TXTPower was born on Aug. 27, 2001, a few months after the People Power 2 revolt of mobile phone-wielding Filipinos. Six years into the future, TXTPower is now known as an advocate of consumer rights, civil liberties and the creative use of mobile phones for social change.
The group’s convenors in 2001 never expected TXTPower to last longer than the campaign to protest the “free text reduction” implemented by telcos Smart and Globe.
Soon after the campaign that delayed the implementation of the “free text reduction” through court cases and high-profile protests, we continued and raised the level of TXTPower advocacy: We stood up against repeated attempts to impose a “text tax” — culminating in the frontpage banner story that rocked Congress and compelled the Speaker to promise to the nation that no “text tax” will be enacted.
SIM card registration — purportedly to address crime and terror — is likewise another Frankenstein that refuses to die. But TXTPower is relentless in opposing it to preserve the right to privacy of the public.

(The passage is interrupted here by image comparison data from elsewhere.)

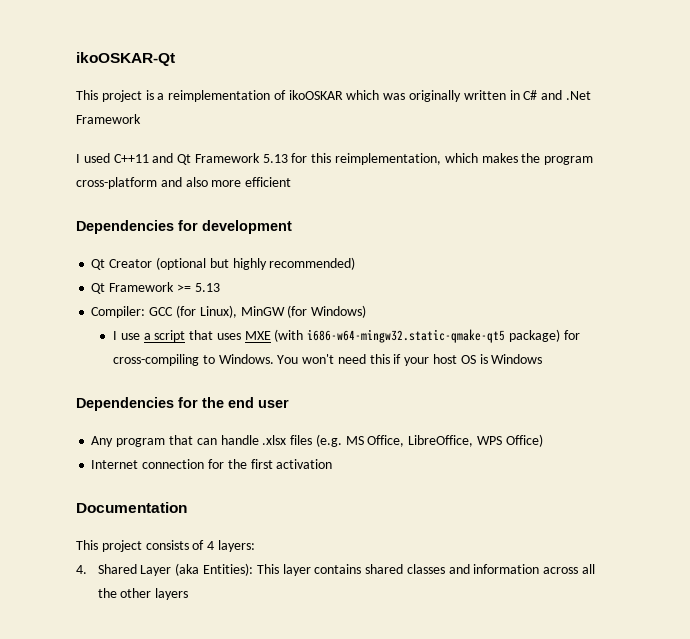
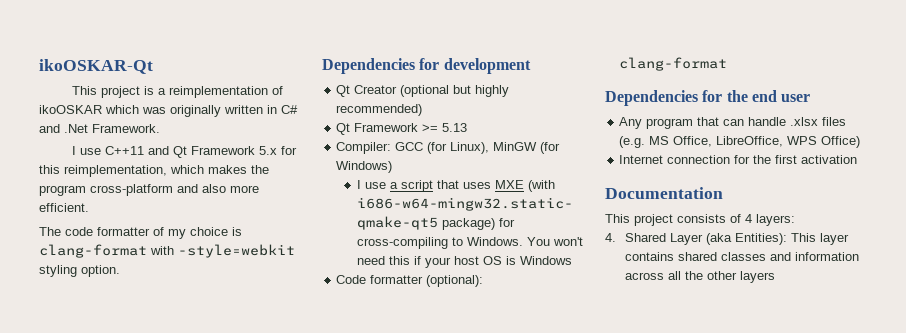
[76,114,141,124] [76,153,110,163] Framework // I used -> [92,124,160,133] [71,146,101,155] Framework. // I use
[262,154,288,163] 5.13 -> [258,146,277,155] 5.x
[245,177,292,187] efficient -> [39,203,89,212] [39,227,242,239] [39,244,295,258] [39,265,120,277] efficient. // The code formatter of my choice is clang-format with -style=webkit styling option.
(543, 359) none -> [336,275,484,287] [619,57,728,71] // Code formatter (optional): clang-format

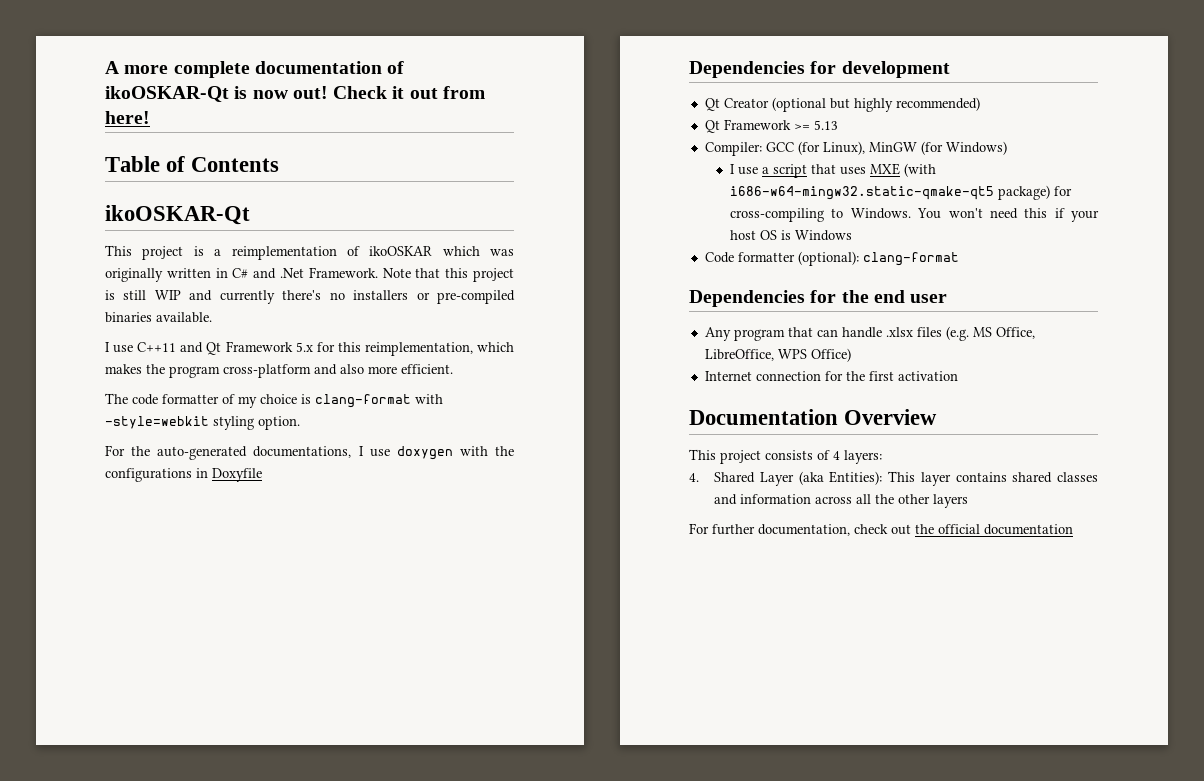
(39, 66) none -> [105,61,405,78] [105,86,485,102] [105,111,150,124] [105,156,280,172] A more complete documentation of ikoOSKAR-Qt is now out! Check it out from here! // Table of Contents //
(160, 128) none -> [382,268,514,282] [105,290,515,304] [105,312,212,323] Note that this project is still WIP and currently there's no installers or pre-compiled binaries available.
(120, 271) none -> [105,445,514,460] [105,468,262,482] // For the auto-generated documentations, I use doxygen with the configurations in Doxyfile
(723, 193) none -> [844,409,938,425] Overview
(776, 277) none -> [689,523,1073,536] // For further documentation, check out the official documentation

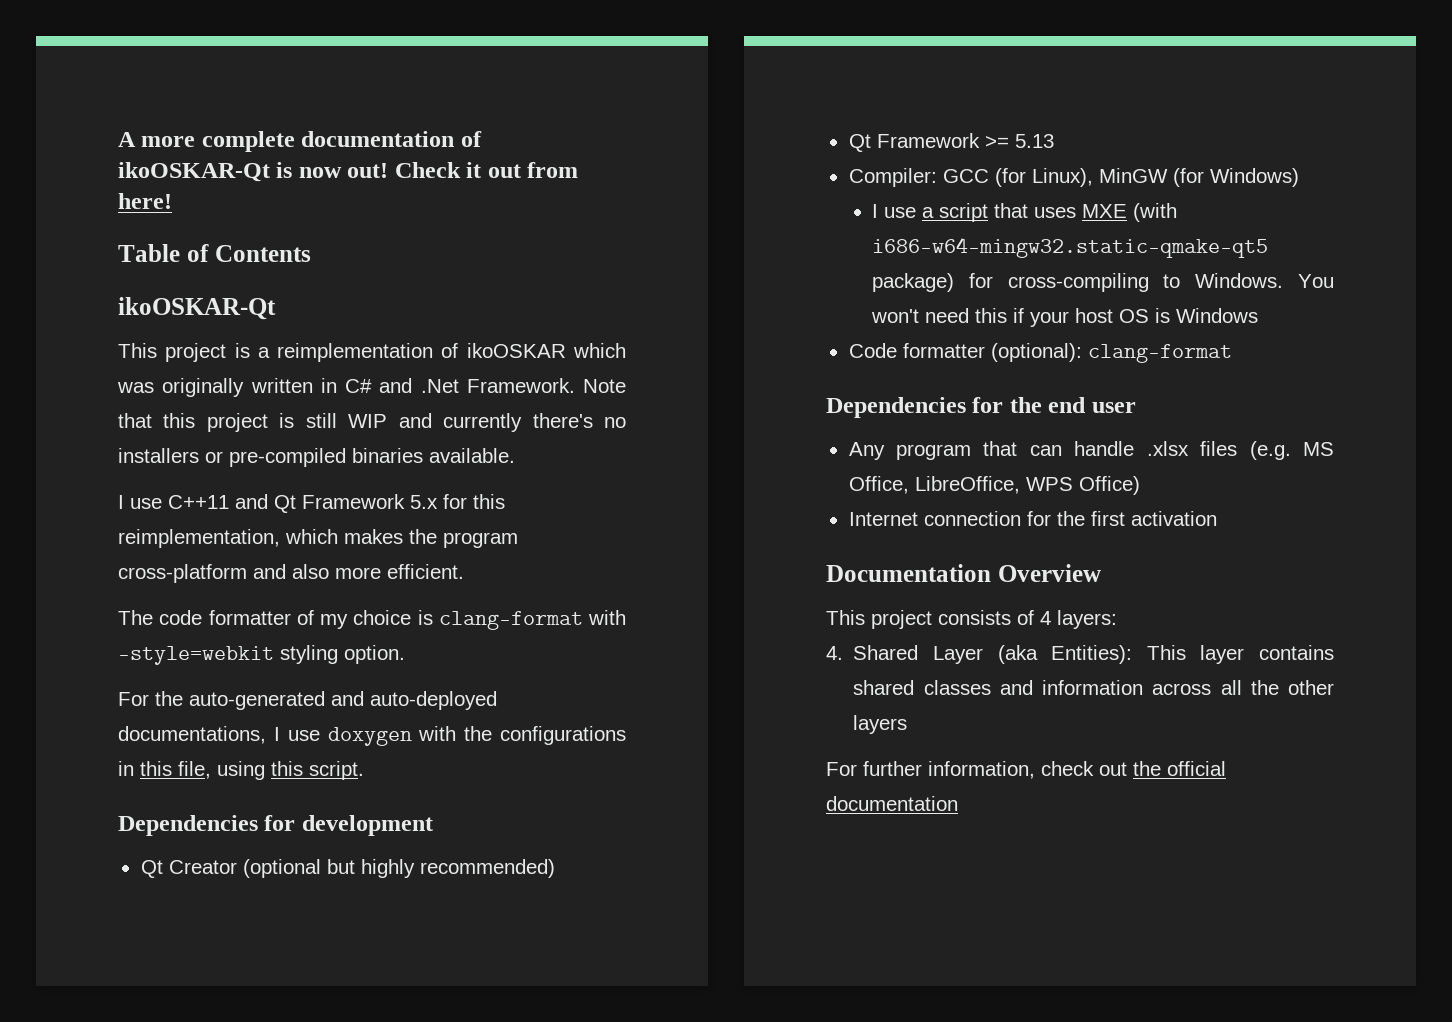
(248, 453) none -> [331,691,497,710] and auto-deployed
[212,468,262,482] Doxyfile -> [140,761,364,780] this file, using this script.
[758,524,850,536] documentation, -> [928,761,1035,779] information,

We fought for better deals and better prices for consumers, pushing bulk pricing and resulting in the de facto regime of unlimited price offers. We look forward to the time that these promos are turned into permanent offers.
In 2005, TXTPower popularized the Hello Garci ringtone — helping the public demand accountability from the President Arroyo who called a elections commissioner to rig the 2004 election results. More than a million downloaded the ringtones and made it arguably the world’s most popular political ringtone.
The Arroyo administration has chosen to use frustrate moves to hold it accountable for many crimes, apart from electoral fraud, and has presided over surveillance, harassment, forcible disappearance and extrajudicial slays of critics. The worst is yet to come with the full implementation this year of the so-called Human Security Act or the terror law.
Six years after it was founded, TXTPower rededicates itself to the Filipino mobile phone subscriber and to the issues of democratic access, civil liberties and change in the Philippines.